These include the economic downturn, the PC market under pressure, and the short-term downturn in the gaming industry. In any case, it has recently affected many sectors or companies that were temporarily considered so-called “Corona profiteers”. The demand should normalize here.
Added to this is the fact that Nvidia is, to some extent, at the center of the trade dispute between the United States and China. The US government wants to prevent chips from being sent to China that could be used for military purposes. Of course, this hurts business in China, which is important to Nvidia.
Cathie Wood shakes things up
Cathie Wood’s stock sales have recently generated additional excitement.
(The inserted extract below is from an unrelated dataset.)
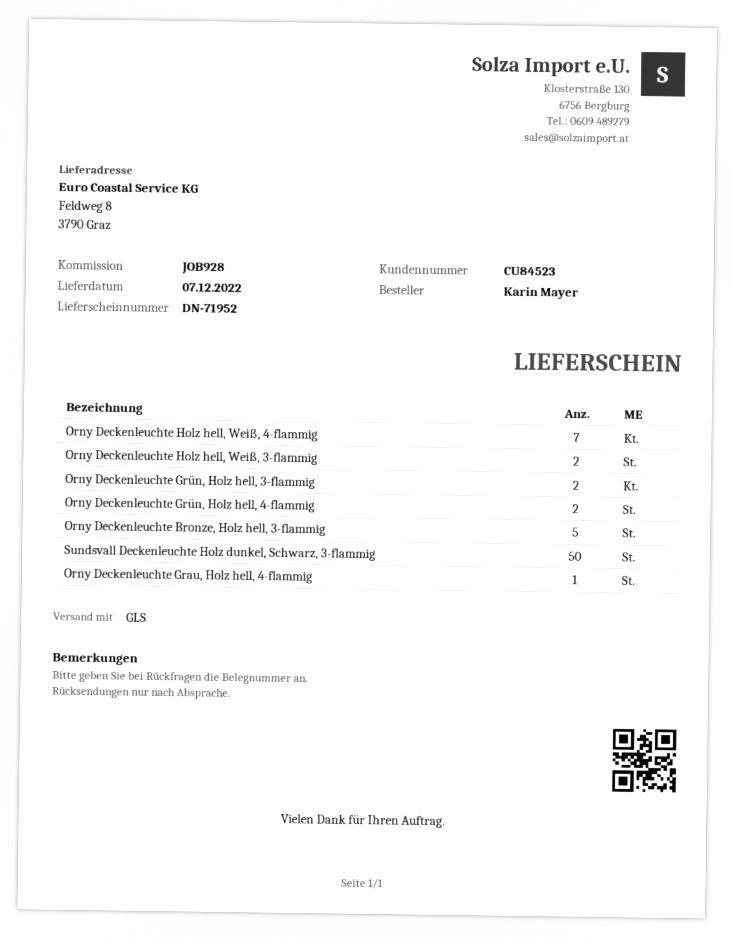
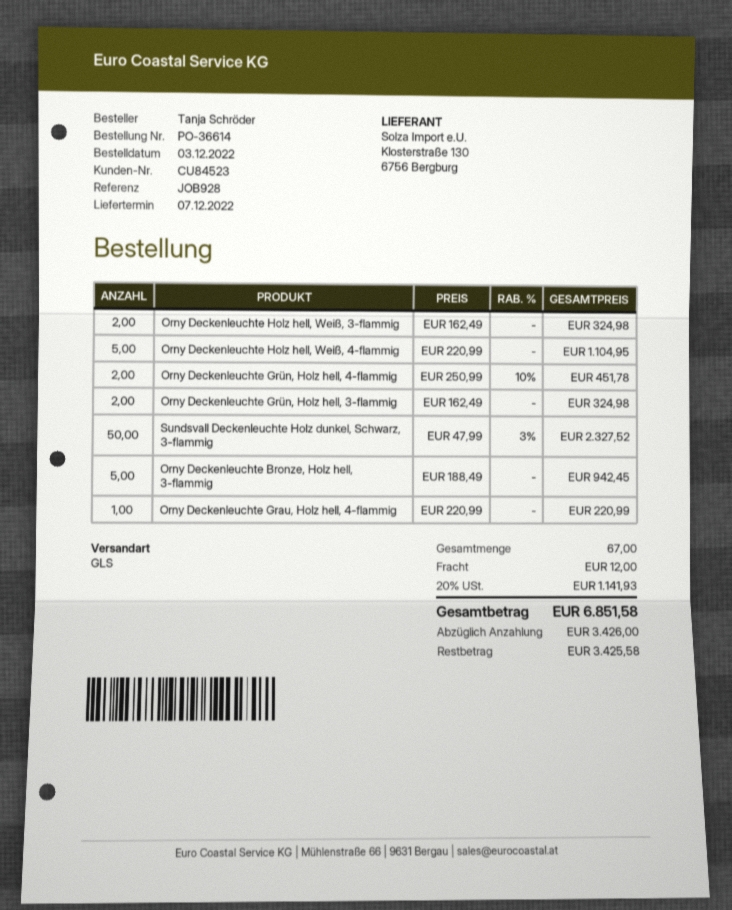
ordered by: Karin Mayer -> Tanja Schröder
Orny Deckenleuchte Holz hell, Weiß, 4-flammig: 7 -> 5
With her investment company Ark Invest, she mainly focuses on the technology sector. Nvidia is also one of its long-time favorites. Investors became all the more alert when Bloomberg reported that Wood’s flagship ETF, Ark Innovation, sold 167,914 Nvidia shares on November 4, after 50,252 shares had already been sold on October 20. On November 3, 24,423 Nvidia shares were again sold through the Ark Next Generation Internet ETF.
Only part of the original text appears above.